**Exercise description**
Look through the records below, and whenever a line contains "class", copy it.

**Source data**
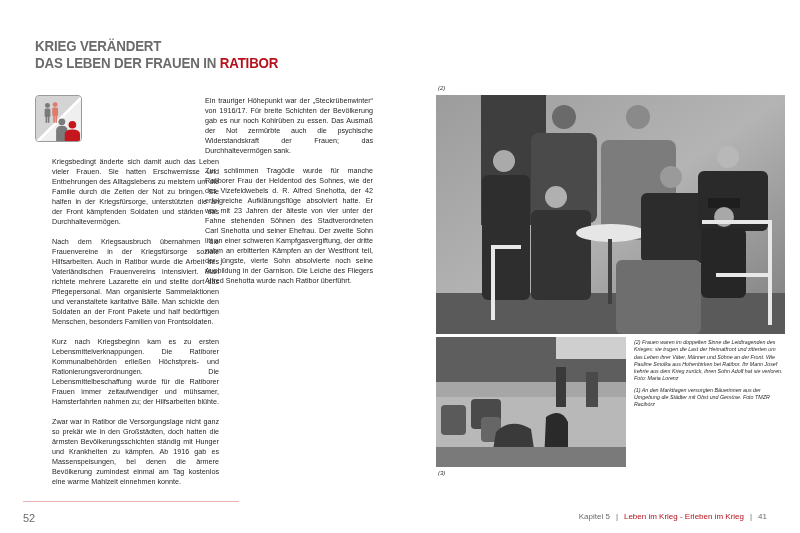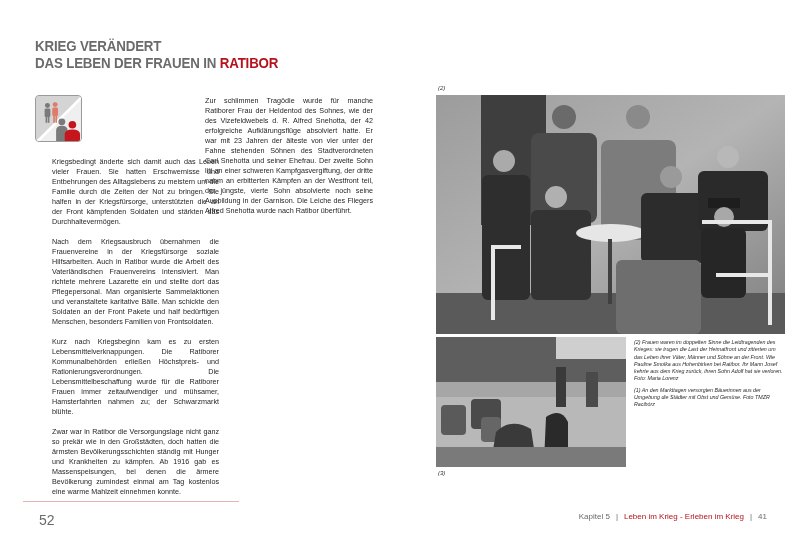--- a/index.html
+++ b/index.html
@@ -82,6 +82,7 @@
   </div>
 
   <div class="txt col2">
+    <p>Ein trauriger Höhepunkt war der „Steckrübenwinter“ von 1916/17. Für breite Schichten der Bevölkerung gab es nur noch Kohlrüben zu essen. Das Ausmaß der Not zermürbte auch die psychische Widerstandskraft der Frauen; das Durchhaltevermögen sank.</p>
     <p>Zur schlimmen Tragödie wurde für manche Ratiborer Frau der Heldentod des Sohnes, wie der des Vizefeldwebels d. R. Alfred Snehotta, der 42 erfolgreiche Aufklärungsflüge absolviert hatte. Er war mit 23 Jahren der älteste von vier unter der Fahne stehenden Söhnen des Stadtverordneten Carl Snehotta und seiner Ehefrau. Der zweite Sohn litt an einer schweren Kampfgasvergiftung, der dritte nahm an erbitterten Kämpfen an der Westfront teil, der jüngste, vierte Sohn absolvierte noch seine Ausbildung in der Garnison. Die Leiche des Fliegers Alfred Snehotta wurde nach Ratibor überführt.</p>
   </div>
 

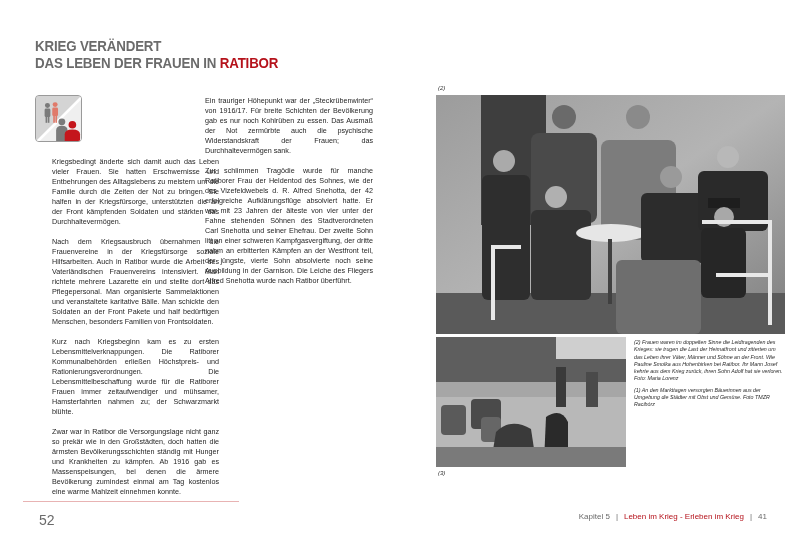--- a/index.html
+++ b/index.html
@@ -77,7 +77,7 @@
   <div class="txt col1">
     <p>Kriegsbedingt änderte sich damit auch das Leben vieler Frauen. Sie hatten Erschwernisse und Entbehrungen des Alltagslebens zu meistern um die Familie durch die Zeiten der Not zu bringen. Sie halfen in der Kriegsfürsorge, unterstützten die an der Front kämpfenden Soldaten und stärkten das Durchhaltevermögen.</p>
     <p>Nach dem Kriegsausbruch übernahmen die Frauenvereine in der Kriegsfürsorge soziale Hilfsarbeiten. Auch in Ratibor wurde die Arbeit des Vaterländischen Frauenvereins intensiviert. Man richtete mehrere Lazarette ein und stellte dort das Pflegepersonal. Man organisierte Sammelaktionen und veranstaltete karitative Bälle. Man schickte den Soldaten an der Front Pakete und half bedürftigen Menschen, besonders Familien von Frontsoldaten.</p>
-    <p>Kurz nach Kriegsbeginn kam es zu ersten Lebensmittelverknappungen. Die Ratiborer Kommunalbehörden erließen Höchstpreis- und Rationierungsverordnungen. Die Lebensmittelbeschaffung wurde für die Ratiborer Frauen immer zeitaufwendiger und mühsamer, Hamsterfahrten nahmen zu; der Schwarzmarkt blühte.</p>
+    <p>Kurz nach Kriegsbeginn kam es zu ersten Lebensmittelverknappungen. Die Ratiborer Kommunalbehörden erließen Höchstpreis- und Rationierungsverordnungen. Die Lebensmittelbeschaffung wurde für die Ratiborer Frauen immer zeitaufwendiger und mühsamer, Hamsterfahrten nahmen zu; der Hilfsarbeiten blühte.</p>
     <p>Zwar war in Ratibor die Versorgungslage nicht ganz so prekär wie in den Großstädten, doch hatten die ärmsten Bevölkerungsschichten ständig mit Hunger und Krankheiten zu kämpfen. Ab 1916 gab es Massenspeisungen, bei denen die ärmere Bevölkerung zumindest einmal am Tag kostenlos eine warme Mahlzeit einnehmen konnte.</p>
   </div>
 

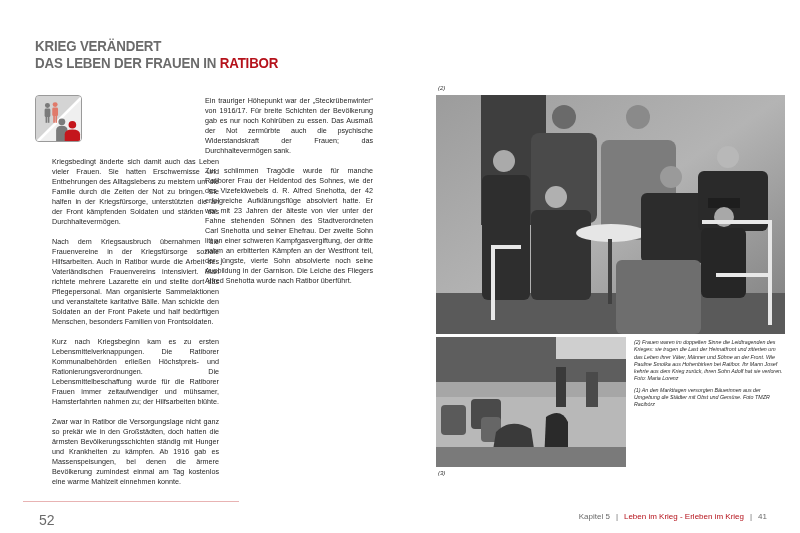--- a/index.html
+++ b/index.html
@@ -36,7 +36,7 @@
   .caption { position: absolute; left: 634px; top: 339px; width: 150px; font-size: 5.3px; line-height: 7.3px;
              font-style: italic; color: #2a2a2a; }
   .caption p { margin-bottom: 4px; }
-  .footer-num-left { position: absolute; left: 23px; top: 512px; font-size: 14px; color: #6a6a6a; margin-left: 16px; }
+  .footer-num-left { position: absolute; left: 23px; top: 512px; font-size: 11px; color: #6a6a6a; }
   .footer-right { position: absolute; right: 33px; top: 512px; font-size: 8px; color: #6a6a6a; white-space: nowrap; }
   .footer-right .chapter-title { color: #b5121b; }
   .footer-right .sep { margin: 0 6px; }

**Solution to the exercise**
   <div class="txt col2">
   <div class="txt col1">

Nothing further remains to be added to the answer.